Tuesday, January 26, 2010

Turtle Power!

Well, I have been a stay at home dad (full time) again for 1 full day, and all I can say is that I missed this life! It is so nice to be able to wake up, go for a run, come home and dive into the presence of God - rather than waking up at 4 to go make sandwiches!

This morning, I was sitting in my prayer room - and asking God to speak to me. As I sat here, and was being still and waiting for the the Lord to speak, I felt a little disappointed when, for a few minutes, there was nothing but silence. Forgetting the fact that my need to have my appetite INSTANTLY met is probably wrong and misguided - I heard God say that sometimes, He is quiet, not because He doesn't care, or isn't listening, or even because there is sin in my life, but because when I have to wait upon the Lord, it increases my faith! Wow - I was blown away - and wondered how many times have I wanted something right this second, and because I was too impatient, or just lacked the discipline to be still - missed out on God and an increase in faith, because I took matters into my own hands?
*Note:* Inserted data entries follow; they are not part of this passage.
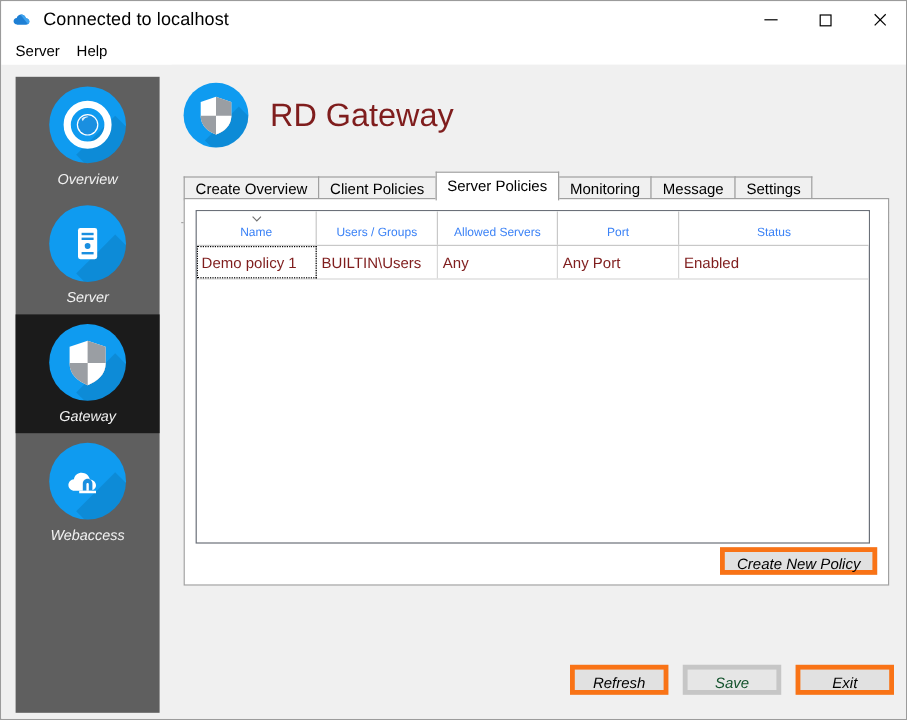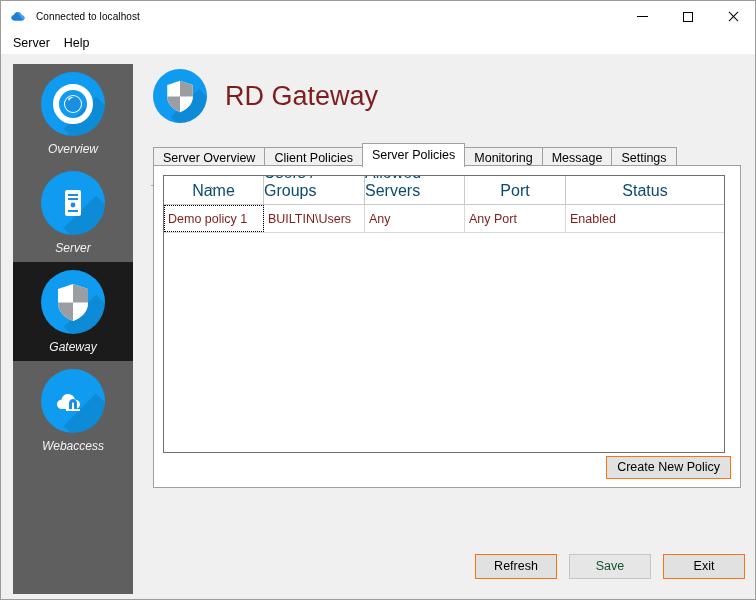"Connected to localhost" .title-text { font-size: 10px -> 15px }
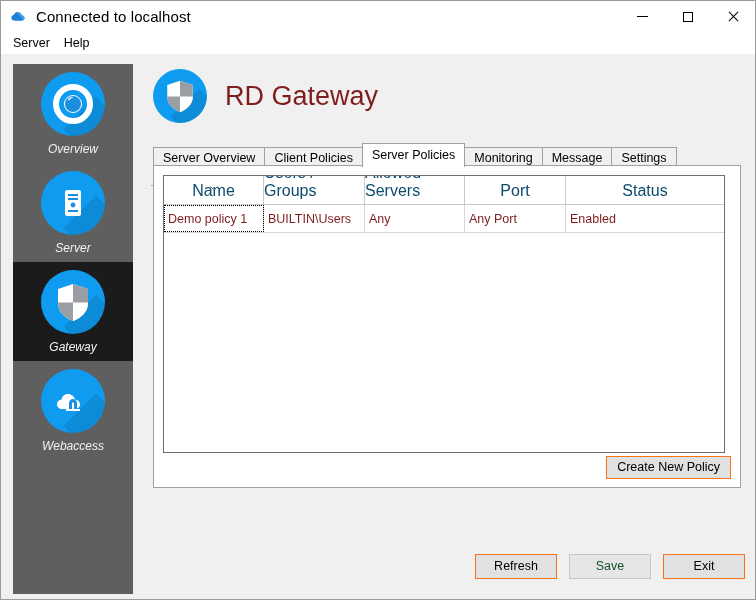"Server Overview" div.tab { text: Server -> Create }
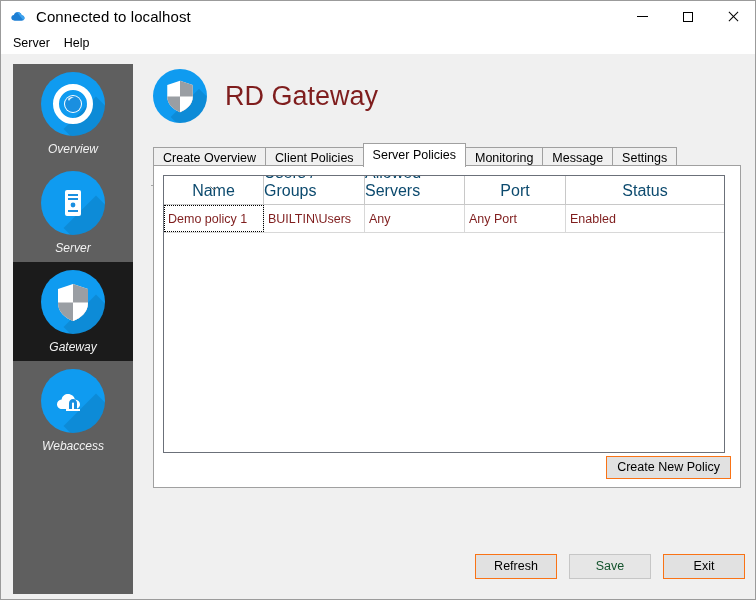"Name" .gh-cell { color: #0c4a6e -> #3b82f6; font-size: 16px -> 10px }
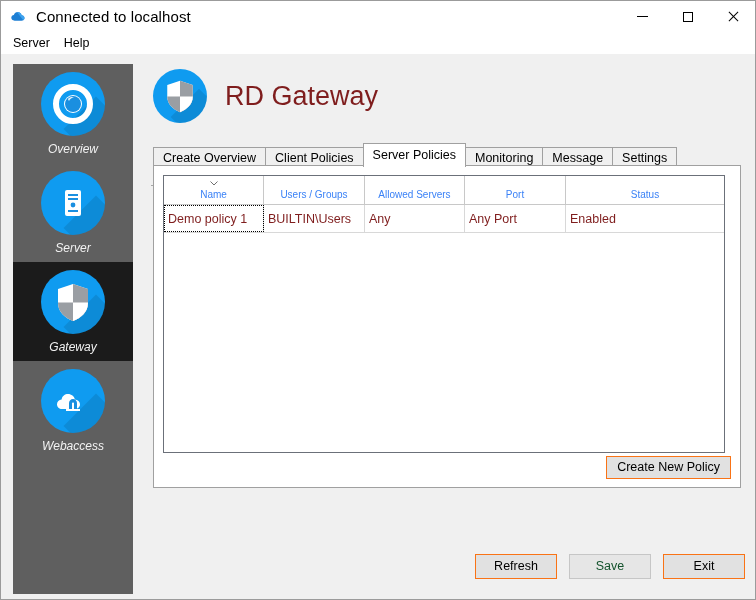"Create New Policy" .btn { border: 1px solid #f97316 -> 4px solid #f97316; font-style: none -> italic }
I was in the middle of praising God and thanking him for taking the time to care enough about me to let me wait, to take me deeper and make me more like Jesus - when I got a picture in my head of a turtle crossing the road?!?

My immediate response was "God, what the heck was THAT"

Immediately, I felt like God brought clarity to the picture. You see, when I think about the turtle, the first thing that comes to my mind is the Teenage Mutant kind... but after that, I think about their shell. And I have always thought that it was kinda neat that God gave them a portable home, a permanent protection, and a place of security. What I never thought about though, was how scared a turtle always is! My family used to have a turtle, and he was ALWAYS ducking back into his shell and trying to hide. And it occurred to me this morning, that a lot of times, my walk with Christ is a lot like a turtle. I retreat back into my shell - and hide from the big, scary world all around me, because I don't have enough faith, and like the cozy, comfortable, manageable scenario that God has already given me.

But... every once in a while, you see a turtle in the middle of the road - crossing the street! Can you imagine what is going through that turtles mind? Mostly cuss words at being in such a dangerous situation. But, every time I have seen a turtle in the road - he's not hiding in his shell, he is booking it trying to get across the road. Now, I know that at an example breaks down, but hear me out: what if - rather than just using our "shells" to keep us cozy and comfortable and to hide from the world, we braved the open road. WE dared to go out into the scary and dangerous world and explore new territory, try new things, and BE BOLD! What if we shared our faith with someone today? What if we became purposed with our relationships? What if we loved unconditionally? What if, instead of using our shells as defensive, we put them to the test to see how well they would hold up against the battle we are in against this world?

I really believe that would be a sight to see - and can you imagine the thrill of victory when we get to the other side of the road...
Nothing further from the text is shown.